My last post initiated a discussion on the biology-in-python mailing list about BioPython, among other things. (Here is a link to the discussion, which is kind of long and unfocused.)

I'm happy that the bip list is serving as a place for people to interact with the BioPython maintainers to discuss the future of BioPython. Hopefully it will lead to more involvement with BioPython, which would be a good thing.

However, I would like to take the time to question the longer-term utility of the BioPython/Perl approach.

Bioinformatics -- by which I mostly mean sequence analysis -- has predominantly followed the UNIX scripting/pipeline model, in which data is kept in simple, easily-manipulated formats (comma- or tab-separated values, or CSV) and then processed incrementally.
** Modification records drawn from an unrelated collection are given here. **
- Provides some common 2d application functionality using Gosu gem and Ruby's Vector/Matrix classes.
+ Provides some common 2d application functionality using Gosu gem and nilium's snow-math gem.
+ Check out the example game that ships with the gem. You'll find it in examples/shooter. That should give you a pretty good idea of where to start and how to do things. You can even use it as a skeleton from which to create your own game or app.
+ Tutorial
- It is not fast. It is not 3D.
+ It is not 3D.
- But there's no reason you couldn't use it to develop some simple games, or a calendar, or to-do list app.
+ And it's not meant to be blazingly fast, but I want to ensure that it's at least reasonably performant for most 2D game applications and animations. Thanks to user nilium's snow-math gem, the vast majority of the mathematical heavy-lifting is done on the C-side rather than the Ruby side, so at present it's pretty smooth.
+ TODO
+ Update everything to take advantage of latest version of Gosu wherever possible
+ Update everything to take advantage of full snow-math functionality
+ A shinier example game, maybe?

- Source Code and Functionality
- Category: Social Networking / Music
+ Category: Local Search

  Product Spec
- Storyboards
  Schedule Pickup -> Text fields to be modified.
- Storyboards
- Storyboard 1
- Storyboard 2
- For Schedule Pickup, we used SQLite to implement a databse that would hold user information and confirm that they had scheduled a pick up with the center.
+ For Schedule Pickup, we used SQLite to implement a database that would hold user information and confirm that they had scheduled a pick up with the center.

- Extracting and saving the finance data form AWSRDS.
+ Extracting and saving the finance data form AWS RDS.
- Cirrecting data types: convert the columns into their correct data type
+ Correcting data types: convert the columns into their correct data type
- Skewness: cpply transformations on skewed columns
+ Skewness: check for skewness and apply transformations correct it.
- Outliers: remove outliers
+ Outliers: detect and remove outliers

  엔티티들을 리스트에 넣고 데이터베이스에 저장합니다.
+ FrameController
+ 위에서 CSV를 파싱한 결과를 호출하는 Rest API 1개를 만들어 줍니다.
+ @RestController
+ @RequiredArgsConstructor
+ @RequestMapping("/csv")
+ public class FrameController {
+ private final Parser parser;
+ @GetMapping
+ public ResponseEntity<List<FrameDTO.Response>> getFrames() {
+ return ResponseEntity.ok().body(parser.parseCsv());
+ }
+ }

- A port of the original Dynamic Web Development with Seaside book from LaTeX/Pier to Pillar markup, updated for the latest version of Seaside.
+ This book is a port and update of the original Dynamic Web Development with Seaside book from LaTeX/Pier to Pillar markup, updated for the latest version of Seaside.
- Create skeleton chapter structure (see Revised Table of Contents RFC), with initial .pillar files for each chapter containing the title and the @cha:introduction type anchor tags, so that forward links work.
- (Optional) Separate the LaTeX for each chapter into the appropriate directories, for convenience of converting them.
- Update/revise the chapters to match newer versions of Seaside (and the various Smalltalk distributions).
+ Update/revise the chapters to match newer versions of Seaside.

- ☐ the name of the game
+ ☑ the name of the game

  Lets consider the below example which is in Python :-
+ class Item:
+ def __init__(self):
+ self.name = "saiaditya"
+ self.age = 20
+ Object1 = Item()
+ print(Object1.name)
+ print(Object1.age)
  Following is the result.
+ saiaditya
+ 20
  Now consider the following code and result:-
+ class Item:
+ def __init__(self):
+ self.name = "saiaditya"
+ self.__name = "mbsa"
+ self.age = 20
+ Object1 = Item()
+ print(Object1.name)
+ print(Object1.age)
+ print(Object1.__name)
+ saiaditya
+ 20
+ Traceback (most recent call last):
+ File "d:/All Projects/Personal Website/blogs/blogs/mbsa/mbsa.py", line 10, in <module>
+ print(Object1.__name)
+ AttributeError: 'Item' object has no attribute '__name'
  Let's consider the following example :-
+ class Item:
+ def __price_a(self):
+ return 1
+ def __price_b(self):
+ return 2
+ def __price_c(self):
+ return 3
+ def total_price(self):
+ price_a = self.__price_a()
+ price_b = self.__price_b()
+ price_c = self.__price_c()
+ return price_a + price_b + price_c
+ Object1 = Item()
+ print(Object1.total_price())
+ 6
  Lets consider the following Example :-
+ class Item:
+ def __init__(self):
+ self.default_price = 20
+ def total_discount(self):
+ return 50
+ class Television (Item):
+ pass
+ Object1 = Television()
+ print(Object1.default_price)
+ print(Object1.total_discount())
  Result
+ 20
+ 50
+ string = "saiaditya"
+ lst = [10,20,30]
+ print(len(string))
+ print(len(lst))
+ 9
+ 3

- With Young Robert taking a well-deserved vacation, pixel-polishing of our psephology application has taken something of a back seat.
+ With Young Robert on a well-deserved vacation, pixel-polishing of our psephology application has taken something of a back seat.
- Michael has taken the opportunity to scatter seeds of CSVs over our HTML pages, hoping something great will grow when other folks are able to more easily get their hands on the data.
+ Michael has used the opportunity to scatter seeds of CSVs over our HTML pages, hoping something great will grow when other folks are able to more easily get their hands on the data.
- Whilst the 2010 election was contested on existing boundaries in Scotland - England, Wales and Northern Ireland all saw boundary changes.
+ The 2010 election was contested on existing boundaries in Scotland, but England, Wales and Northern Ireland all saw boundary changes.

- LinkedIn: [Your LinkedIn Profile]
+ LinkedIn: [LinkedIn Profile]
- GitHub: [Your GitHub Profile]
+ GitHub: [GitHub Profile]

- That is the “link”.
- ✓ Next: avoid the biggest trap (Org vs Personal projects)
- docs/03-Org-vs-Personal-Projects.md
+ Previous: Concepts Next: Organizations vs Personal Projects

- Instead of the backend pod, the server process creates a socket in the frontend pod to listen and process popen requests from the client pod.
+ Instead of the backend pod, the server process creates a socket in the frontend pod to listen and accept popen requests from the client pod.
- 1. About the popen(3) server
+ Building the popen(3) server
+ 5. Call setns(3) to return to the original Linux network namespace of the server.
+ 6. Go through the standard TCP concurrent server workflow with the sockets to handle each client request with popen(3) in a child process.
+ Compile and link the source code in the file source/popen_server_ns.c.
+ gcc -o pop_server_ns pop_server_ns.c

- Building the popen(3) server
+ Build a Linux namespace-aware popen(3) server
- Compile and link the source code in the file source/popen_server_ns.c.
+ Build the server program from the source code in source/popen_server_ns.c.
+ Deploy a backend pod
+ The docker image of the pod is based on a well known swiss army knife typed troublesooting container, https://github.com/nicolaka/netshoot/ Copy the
This approach has a number of advantages:

• Each step is isolated and so easier to understand.
• Each step produces a simple, easy-to-parse kind of data.
• Each step is language neutral (anything can read CSV).
• New programmers can learn to use each step in isolation.
• The components are re-usable.

I've used this exact approach for well over a decade: first for analyzing Avida data, then Earthshine, and most recently scads of genome data.

This scripting & pipeline approach is what BioPython and BioPerl facilitate. They have a lot of tools for running programs to produce data and loading in different formats, and they serve as a good library for this purpose.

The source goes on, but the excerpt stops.